Problem statement: Only one stretch of the data below is wanted: the lines starting at the one with "[550,708,683,724] [72,732,284,749] the" and ending at the one with "[270,780,377,796] sorting networks", both included, given again exactly.

Records provided:
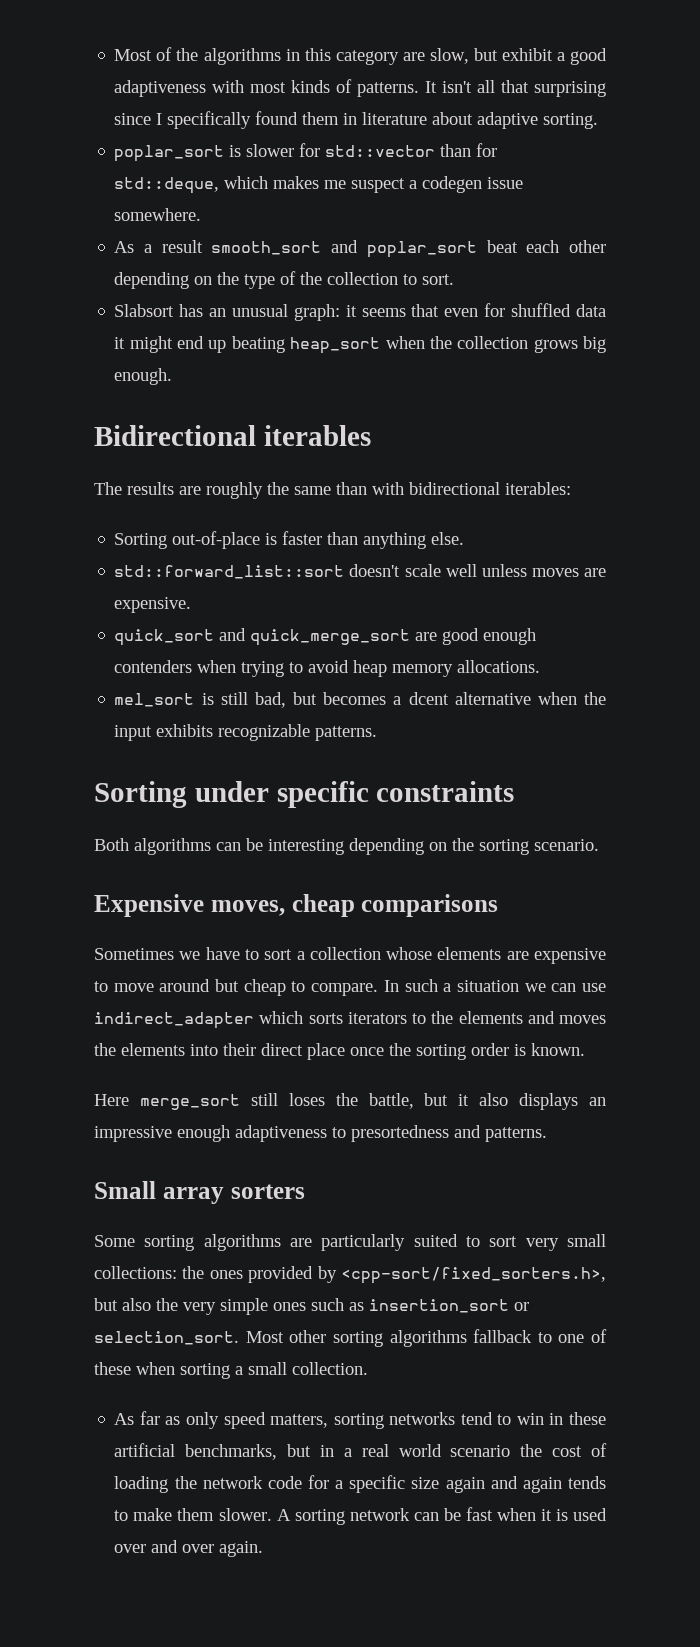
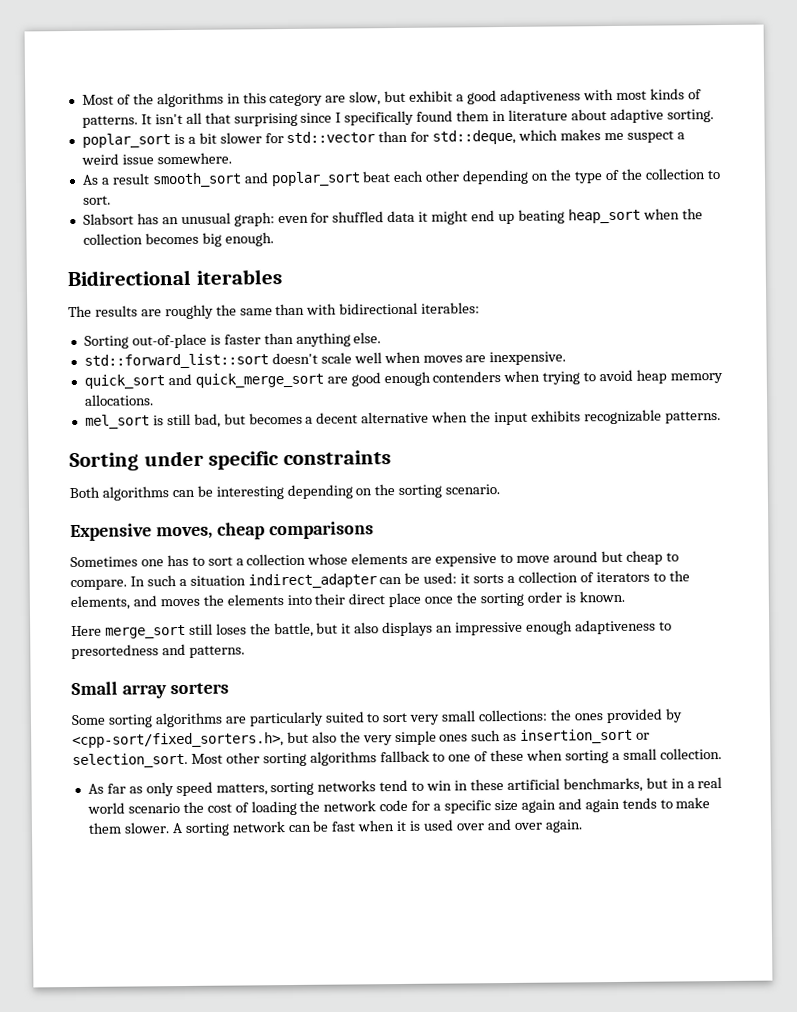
(242, 151) none -> [187,132,217,144] a bit
[422,176,483,193] codegen -> [80,153,119,165] weird
[345,304,440,317] it seems that -> (275, 219) none
[533,339,578,353] grows -> [144,232,199,245] becomes
[481,564,527,577] unless -> [383,351,421,364] when
[114,597,192,613] expensive. -> [489,351,567,366] inexpensive.
[408,692,449,705] dcent -> [316,412,359,424] decent
[179,947,240,960] we have -> [140,554,189,567] one has
[524,983,606,992] [94,1011,343,1029] we can use indirect_adapter which sorts -> [247,571,594,589] indirect_adapter can be used: it sorts a collection of
[458,1011,523,1024] elements -> [70,595,130,611] elements,

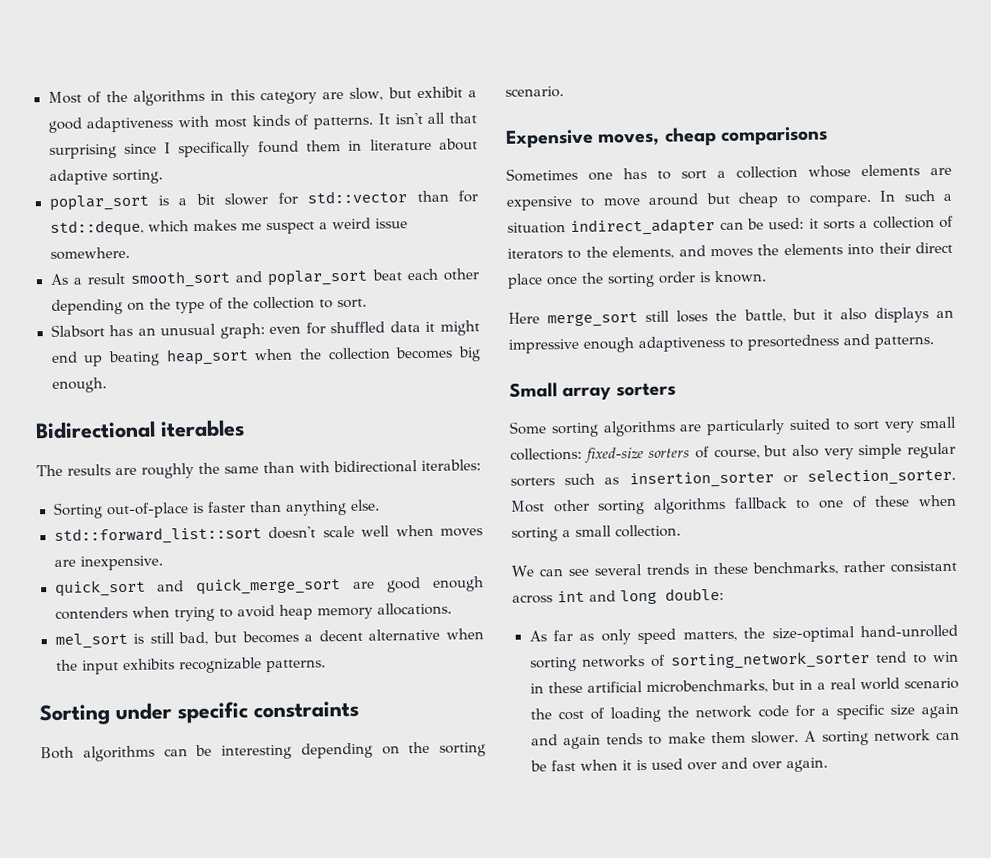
[550,708,683,724] [72,732,284,749] the ones provided by <cpp-sort/fixed_sorters.h>, -> [583,446,760,463] fixed-size sorters of course,
[339,731,361,743] the -> (819, 451) none
[439,728,651,744] [72,752,188,769] ones such as insertion_sort or selection_sort. -> [907,442,956,459] [510,468,956,489] regular sorters such as insertion_sorter or selection_sorter.
(722, 754) none -> [511,560,957,577] [512,587,724,605] // We can see several trends in these benchmarks, rather consistant across int and long double:
[270,780,377,796] sorting networks -> [743,624,958,643] [529,650,871,672] the size-optimal hand-unrolled sorting networks of sorting_network_sorter
[562,777,643,793] benchmarks, -> [645,679,768,695] microbenchmarks,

Response area:
[550,708,683,724] [72,732,284,749] the ones provided by <cpp-sort/fixed_sorters.h>, -> [583,446,760,463] fixed-size sorters of course,
[339,731,361,743] the -> (819, 451) none
[439,728,651,744] [72,752,188,769] ones such as insertion_sort or selection_sort. -> [907,442,956,459] [510,468,956,489] regular sorters such as insertion_sorter or selection_sorter.
(722, 754) none -> [511,560,957,577] [512,587,724,605] // We can see several trends in these benchmarks, rather consistant across int and long double:
[270,780,377,796] sorting networks -> [743,624,958,643] [529,650,871,672] the size-optimal hand-unrolled sorting networks of sorting_network_sorter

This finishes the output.